WHAT THE TASK ASKS
In the material below, find each line with the string "width" and copy it.

PROVIDED RECORDS
+++++

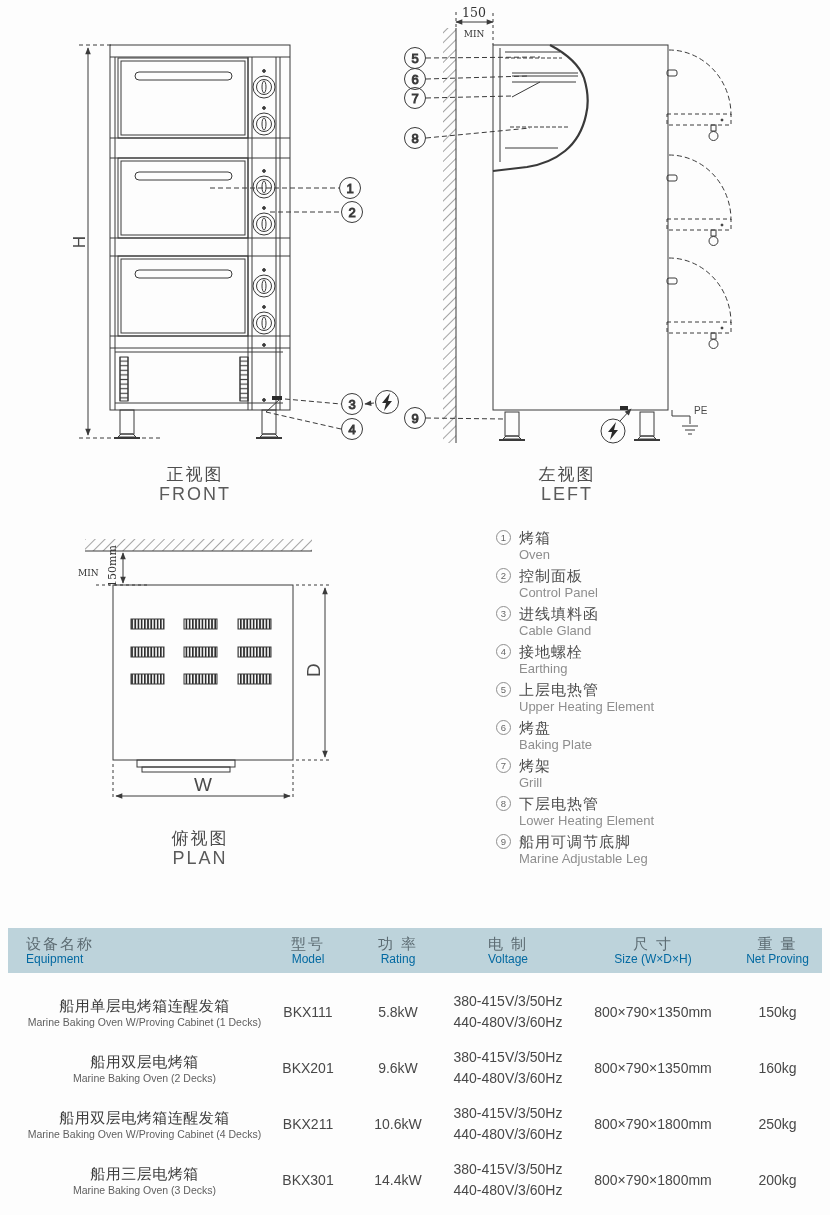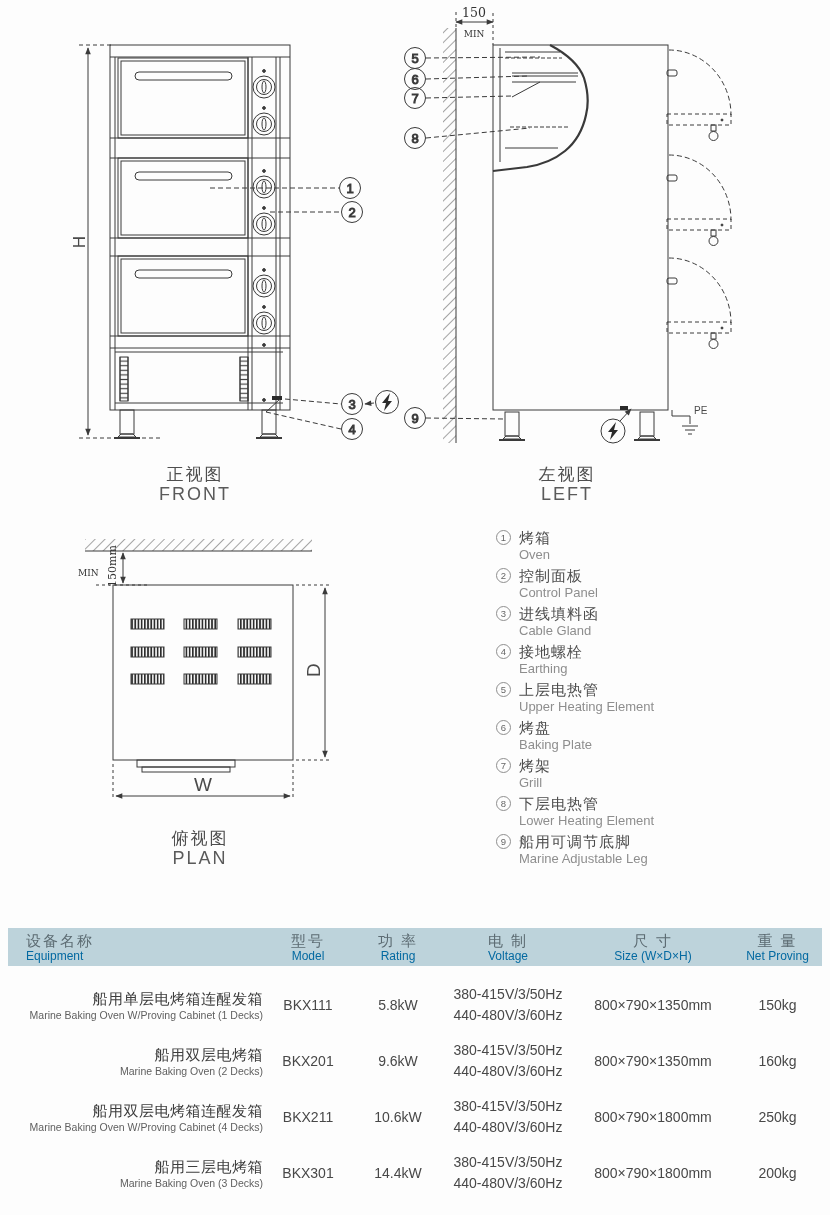--- a/index.html
+++ b/index.html
@@ -17,30 +17,30 @@
   .legend-item { margin-bottom:4px; }
   .legend-zh-row { display:flex; align-items:center; gap:8px; }
   .legend-num { width:15px; height:15px; border:1px solid #8f8f8f; border-radius:50%;
     font-size:9.5px; color:#666; display:flex; align-items:center; justify-content:center; flex:0 0 auto; }
   .legend-zh { font-size:15px; color:#4c4c4c; letter-spacing:1px; line-height:19px; }
   .legend-en { font-size:13px; color:#8e8e8e; padding-left:23px; line-height:15px; }
 
   
   .spec-table { position:absolute; left:8px; top:928px; width:814px; }
   .spec-header { display:grid; grid-template-columns:255px 90px 90px 130px 160px 89px;
-    background:var(--table-header-bg); height:38px; align-items:center; }
+    background:var(--table-header-bg); height:45px; align-items:center; }
   .hcell { text-align:center; }
   .hcell.first { text-align:left; padding-left:18px; }
   .h-zh { font-size:15px; color:#5c6b72; letter-spacing:2px; line-height:17px; }
   .h-en { font-size:12px; color:#0369a1; line-height:14px; }
   .spec-body { padding-top:11px; }
   .spec-row { display:grid; grid-template-columns:255px 90px 90px 130px 160px 89px;
     height:56px; align-items:center; }
   .cell { text-align:center; font-size:14px; color:#484848; }
-  .cell.name { text-align:right; padding-left:18px; }
+  .cell.name { text-align:center; padding-left:18px; }
   .name-zh { font-size:15px; color:#3c3c3c; line-height:20px; letter-spacing:0.5px; }
   .name-en { font-size:10.5px; color:#5f5f5f; line-height:13px; }
   .voltage { font-size:14px; line-height:1.5; text-align:center; }
 </style>
 </head>
 <body>
 <div class="page">
 
 <svg class="drawing-svg" width="830" height="905" viewBox="0 0 830 905">
   <defs>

+++++

RESULT
   .legend-num { width:15px; height:15px; border:1px solid #8f8f8f; border-radius:50%;
   .spec-table { position:absolute; left:8px; top:928px; width:814px; }
 <svg class="drawing-svg" width="830" height="905" viewBox="0 0 830 905">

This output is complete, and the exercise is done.